= Chicago (bridge card game) =

Bridge card game

Chicago, also known as Four-deal Bridge and Short Bridge, is a form of contract bridge and a variation of rubber bridge in which one or more sets of four deals are played and scored.

==Origins and distinctions==
Getting its name from the Standard Club of Chicago where it originated in the early 1960s, the game is well suited to club and home play.
While the auction and the play of the hand are the same as in rubber bridge, Chicago has the following unique features:
- A rubber consists of exactly four deals. If a deal is passed out, the same player deals again and the deal passed out does not count as one of the four deals.
- The duration of a set of four deals is likely to be more consistent (typically about twenty minutes) than in rubber bridge where part-score contracts, defeated contracts and three-game rubbers can extend the time of play unpredictably - an attractive feature where limited time is available.
- It enables four to seven players to participate by various methods of partnership rotation after each set of four deals.
- Vulnerability is predetermined for each deal. On the first deal, neither side is vulnerable; on the second and third deals, only the dealer's side is vulnerable; and on the fourth deal, both sides are vulnerable.
- While the basic elements of scoring are similar to rubber bridge, their method of accumulation and recording differ slightly.

==Scoring==

Chicago Rubber Bridge Score Sheet

In modern Chicago scoring, the result of each deal is recorded on a score pad similar to that used in rubber bridge but which has an additional area, usually at the top in the form of an 'X', to indicate which player dealt each hand. Points are awarded as follows:

Contracts points: as in rubber and duplicate bridge, contract points won for each trick up to and including the level of the contract are recorded below the line.
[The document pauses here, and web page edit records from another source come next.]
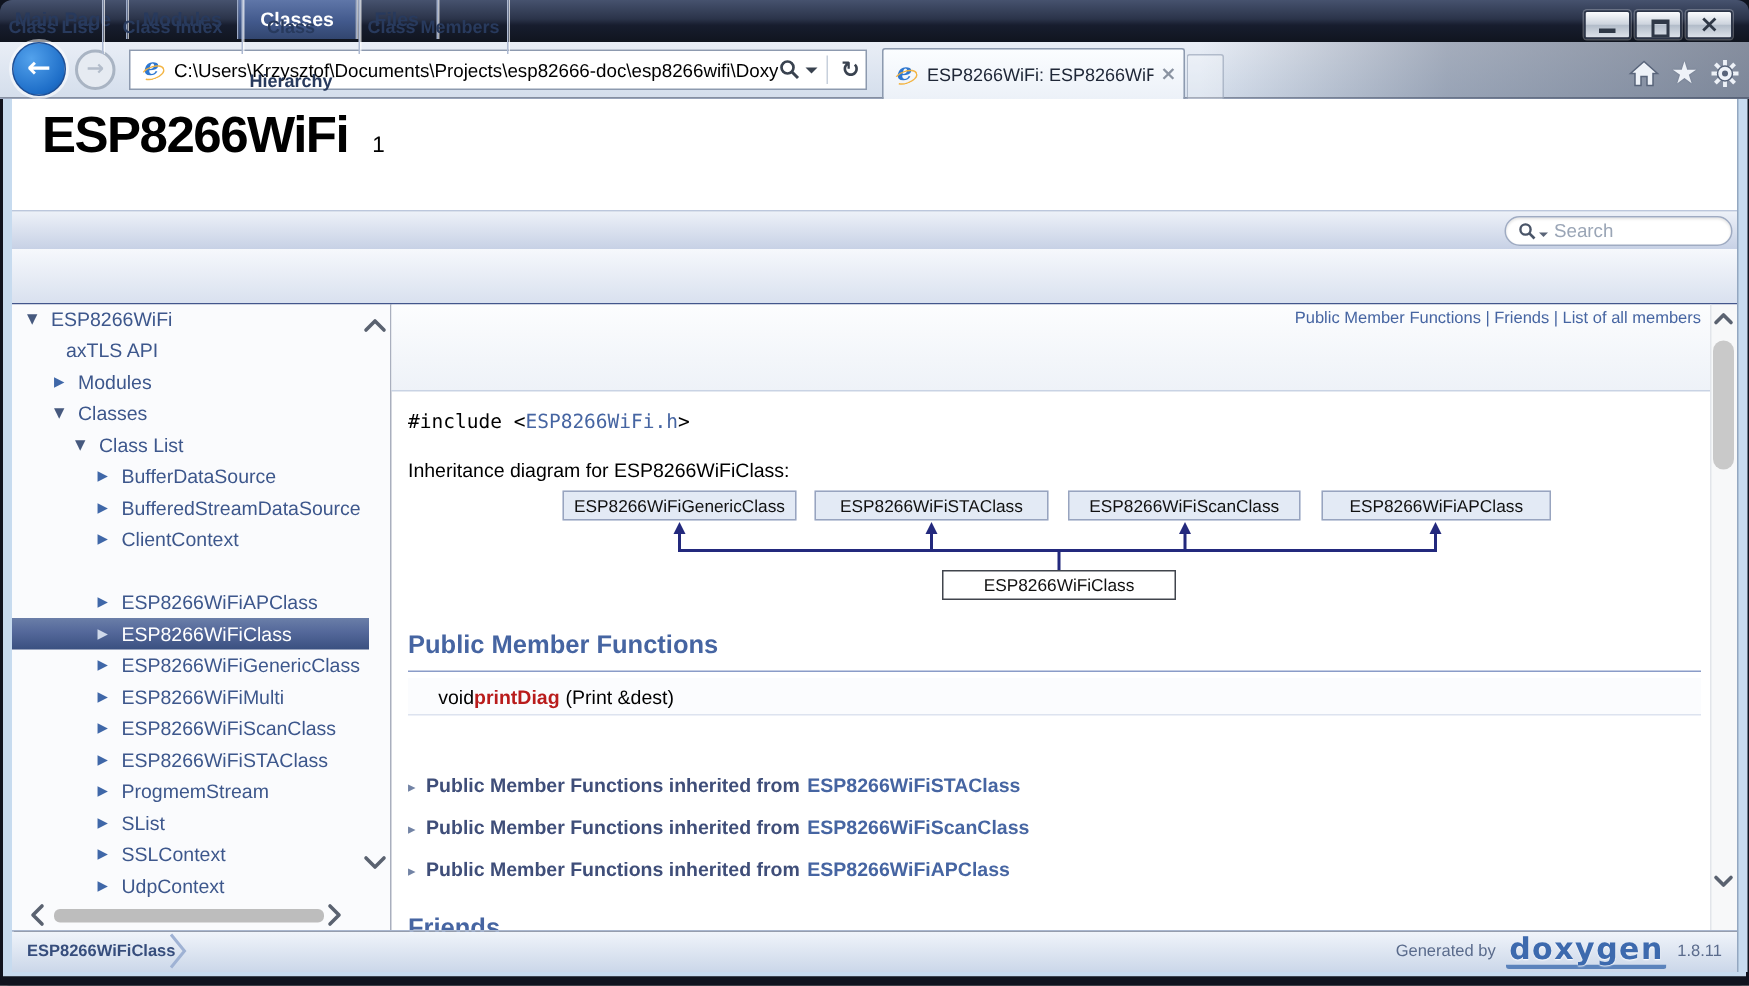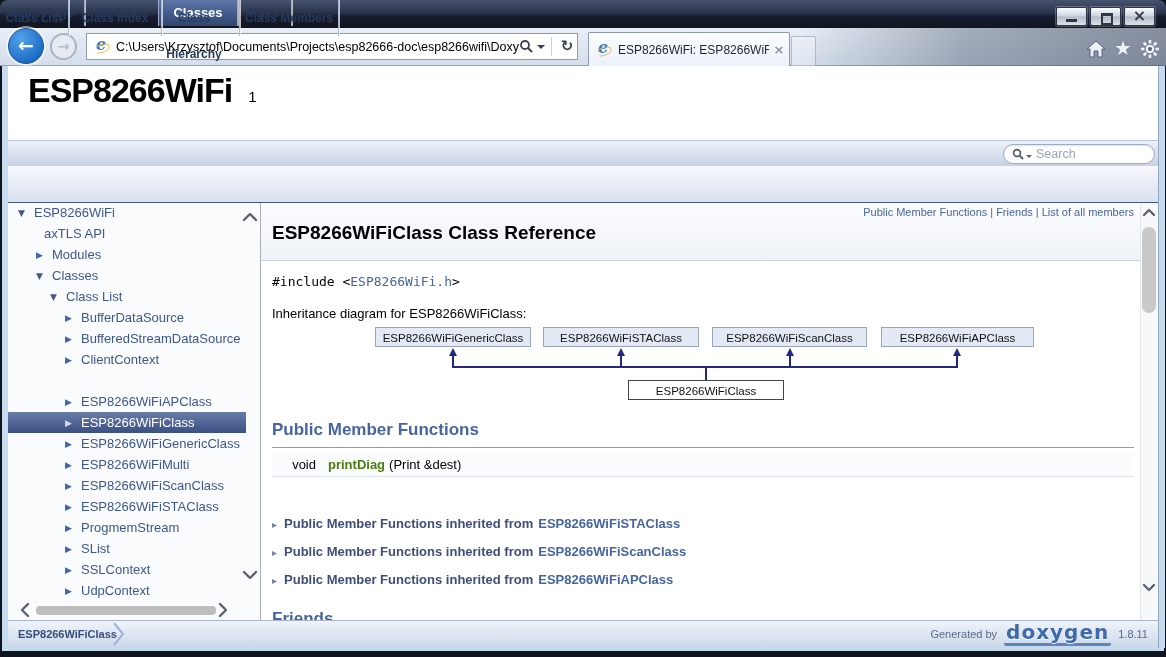--- a/index.html
+++ b/index.html
@@ -351,7 +351,6 @@
   <div id="content-links" class="abs">
     <span>Public Member Functions</span><span class="sep">|</span><span>Friends</span><span class="sep">|</span><span>List of all members</span>
   </div>
-  <div id="page-title" class="abs">ESP8266WiFiClass Class Reference</div>
 
   <div id="include-line" class="abs">
     <span>#include &lt;</span><span class="lnk">ESP8266WiFi.h</span><span>&gt;</span>

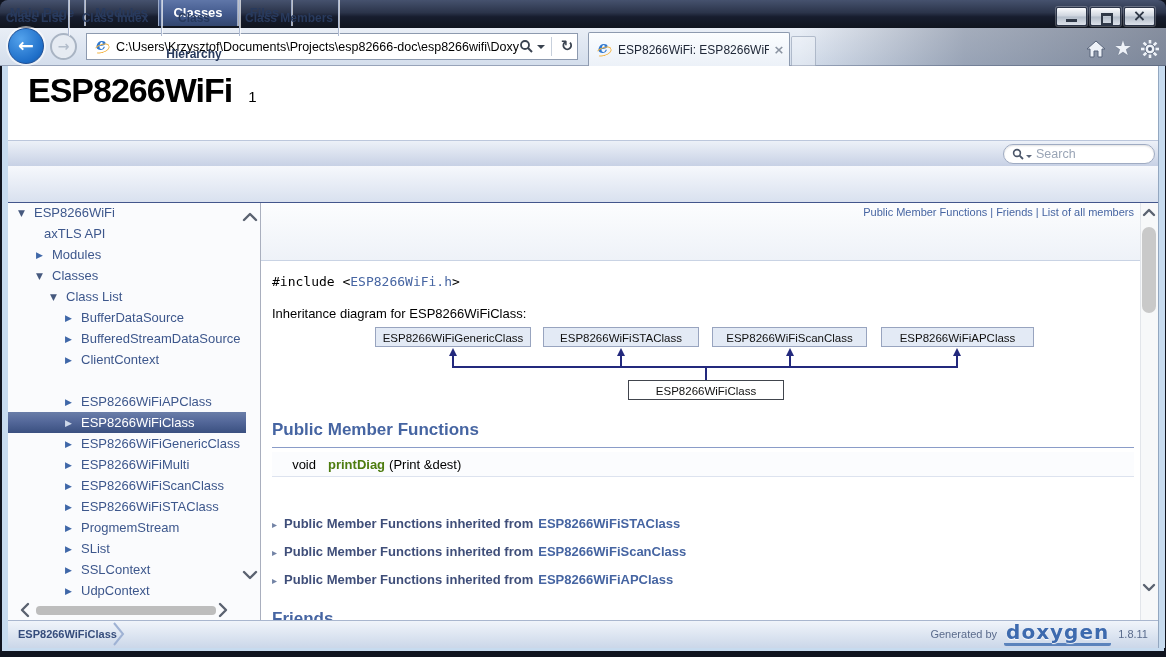--- a/index.html
+++ b/index.html
@@ -148,7 +148,7 @@
   #member-row{left:272px;top:452px;width:862px;height:25px;background:#fbfcfe;
     border-bottom:1px solid #dde3ef;font:13px/25px "Liberation Sans",sans-serif;color:#000;box-sizing:border-box;}
   #member-row .mtype{display:inline-block;width:44px;text-align:right;}
-  #member-row .mname{font-weight:bold;color:#4d7c0f;margin-left:12px;text-align:center;}
+  #member-row .mname{font-weight:bold;color:#b91c1c;margin-left:0;text-align:center;}
   #member-row .mparams{margin-left:4px;}
   .inh-row{position:absolute;left:272px;width:862px;height:24px;
     font:bold 13px/24px "Liberation Sans",sans-serif;color:#3f4e79;}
Overtricks: points for each trick taken over the contracted number of tricks are recorded above the line.

Level bonus for game and slams: If a deal results in a game contract, slam or grand slam bid and made, level bonus points are recorded above the line and have the same values as in duplicate bridge.

Part-score accumulation and level bonus: The part-score treatment differs from that in duplicate bridge and is somewhat akin to that of rubber bridge. A part-score or -scores made previously may be combined with a part-score made in the current deal to complete a game of 100 or more contract points. The level bonus for the game so completed is determined by the vulnerability of the side that completes the game on that deal. No part-score of either side may thereafter be counted toward game. A part-score on the final deal which does not complete a game receives a level bonus of 100 points; part-scores on the first three deals are not counted toward any level bonus, though.

Doubled and redoubled contracts bid and made receive 'insult' bonuses of 50 and 100 respectively, above the line as in rubber bridge

Undertricks: penalty points for a defeated contract are recorded above the line.

Honor points are recorded above the line as in rubber bridge.